“砰!”
九爷的手掌重重拍在扶手上,整个人站了起来,玄色的锦袍在幽光中翻涌,怒喝:“你知不知道你在干什么吗?!鳌山灯会?万民同乐?你要炸的是百姓,不是皇帝!你以为皇帝会站在灯底下等着你去炸?!你以为炸死几百几千个无辜百姓,他龙椅就坐不稳了?!”

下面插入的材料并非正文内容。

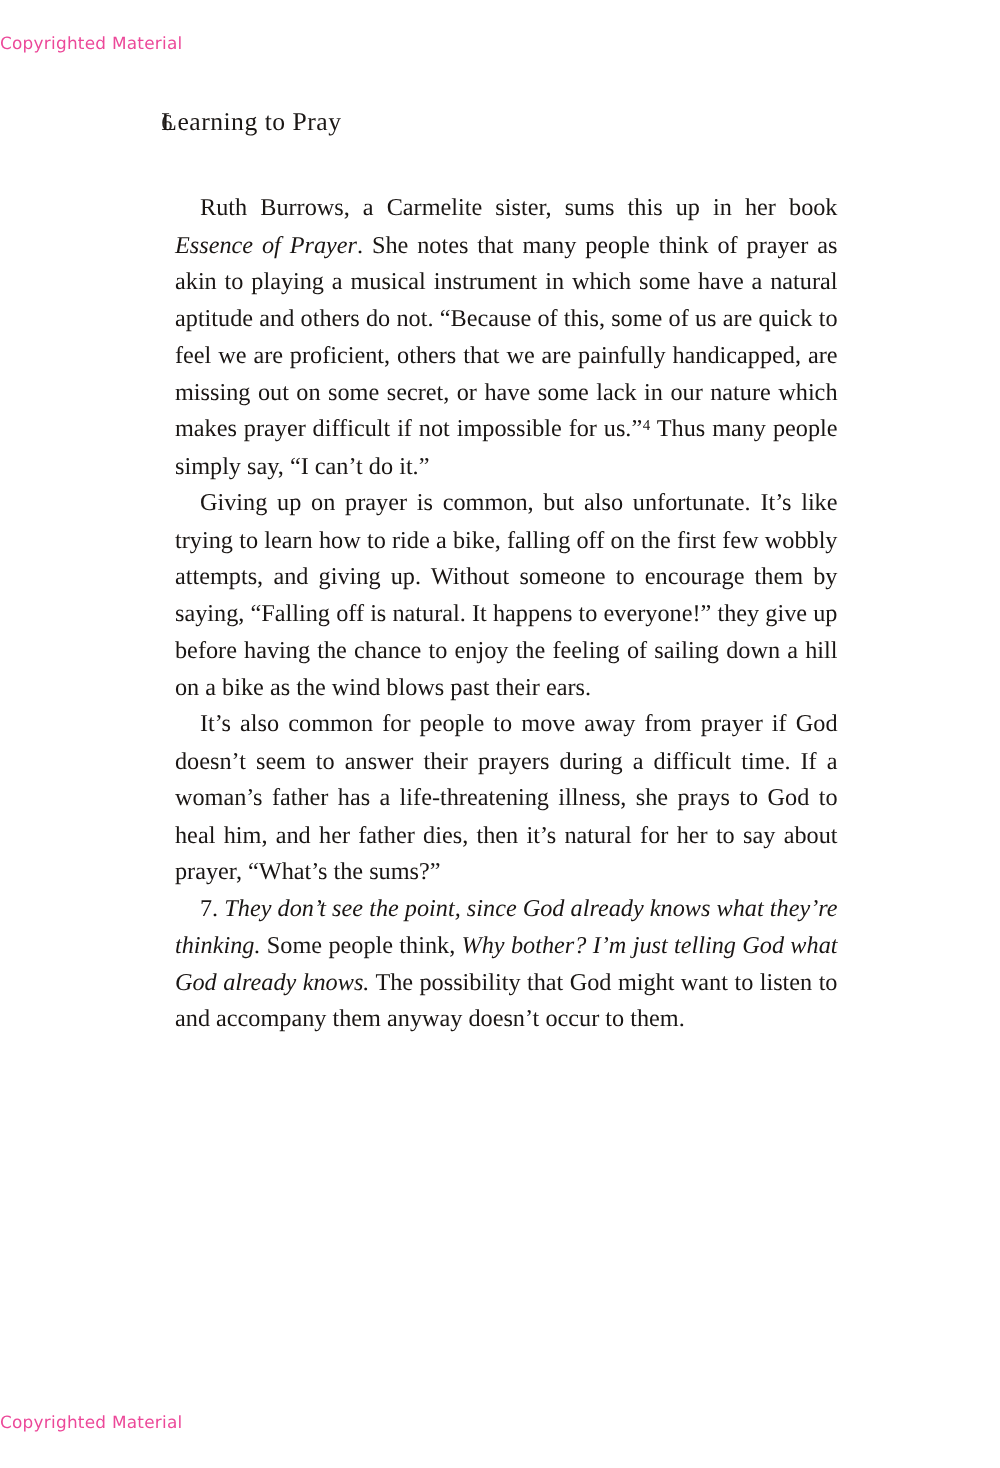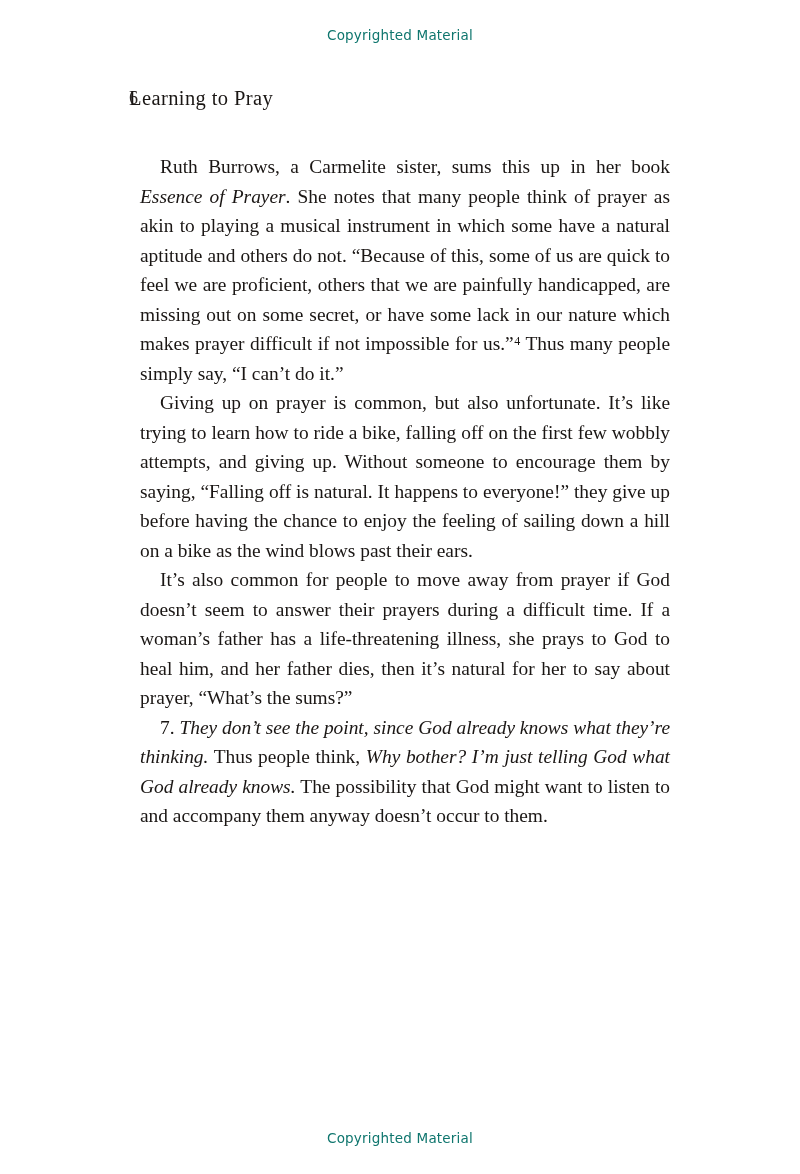"Copyrighted Material" .watermark { color: #0f766e -> #ec4899; text-align: center -> left }
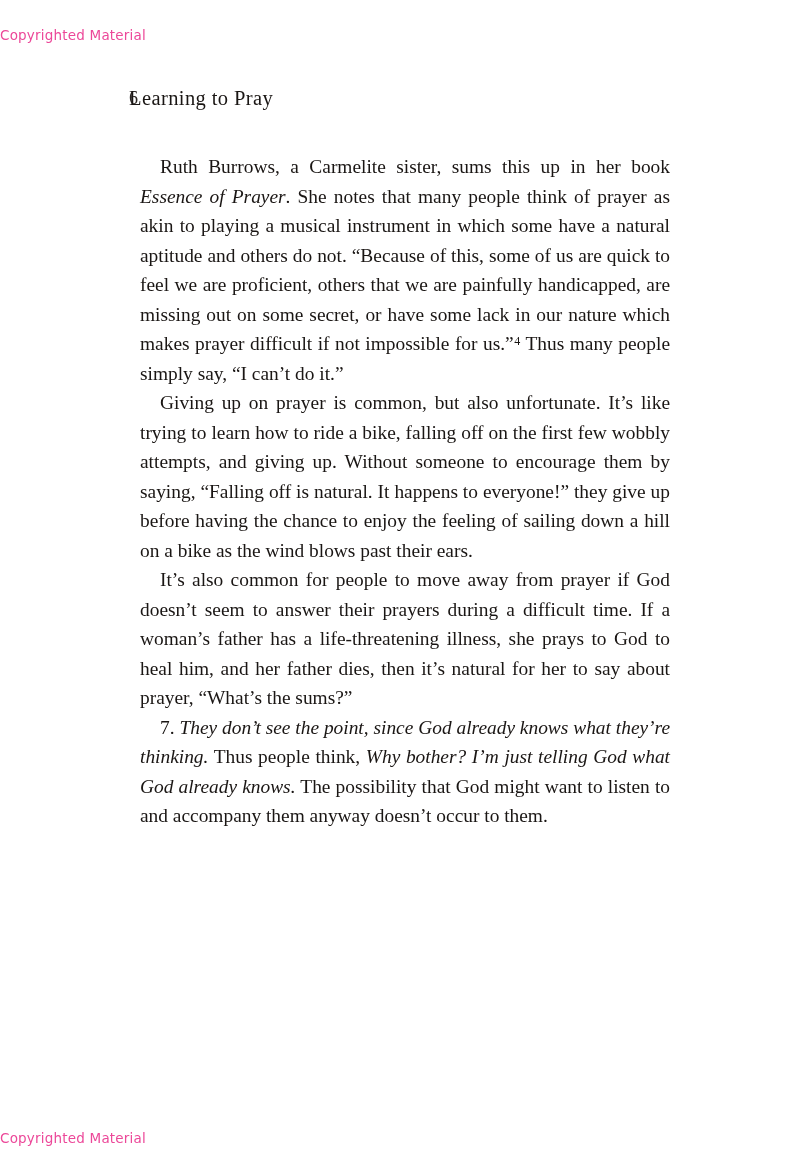"Thus people think," span { text: Thus -> Some }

阿兰被这突如其来的暴怒吓得退了两步,嘴唇哆嗦着:“可、可是……只要乱了,人心就乱了,人心乱了,朝廷就会……”
“就会什么?”
九爷一步步走下丹墀,靴底踏在石板上,一下一下,像踩在她心口上,“就会让你趁机改朝换代?阿兰,你当朝廷是纸糊的?你当顾溥是吃干饭的?!”
阿兰张了张嘴,说不出话来。
九爷在她面前站定,垂眸看着她,面具后的目光冷得像冰:“你即使炸死上万的百姓,只会让朝廷更加警惕,只会让顾溥把京城翻个底朝天也要把你揪出来。到时候顺藤摸瓜,摸到烬龙渊,摸到我头上——阿兰,你是要替义父尽孝,还是要把义父送进诏狱?”
阿兰的脸色彻底白了:“我……我没有……”
她的声音发着抖,“义父,我没有这么想,我只是……”
“你只是自作聪明,自以为是!”九爷转过身,负手而立背对着她,那背影在幽光中显得格外孤峭,也格外疲惫。
阿兰望着那个背影,眼眶一点一点红了。
她咬着唇,想说什么,却又说不出来。
殿内重归寂静。
就在这时——
“砰!”
殿门被人从外面猛地推开,六婆跌跌撞撞地冲了进来,衣袍不整,气喘吁吁,额头上全是汗。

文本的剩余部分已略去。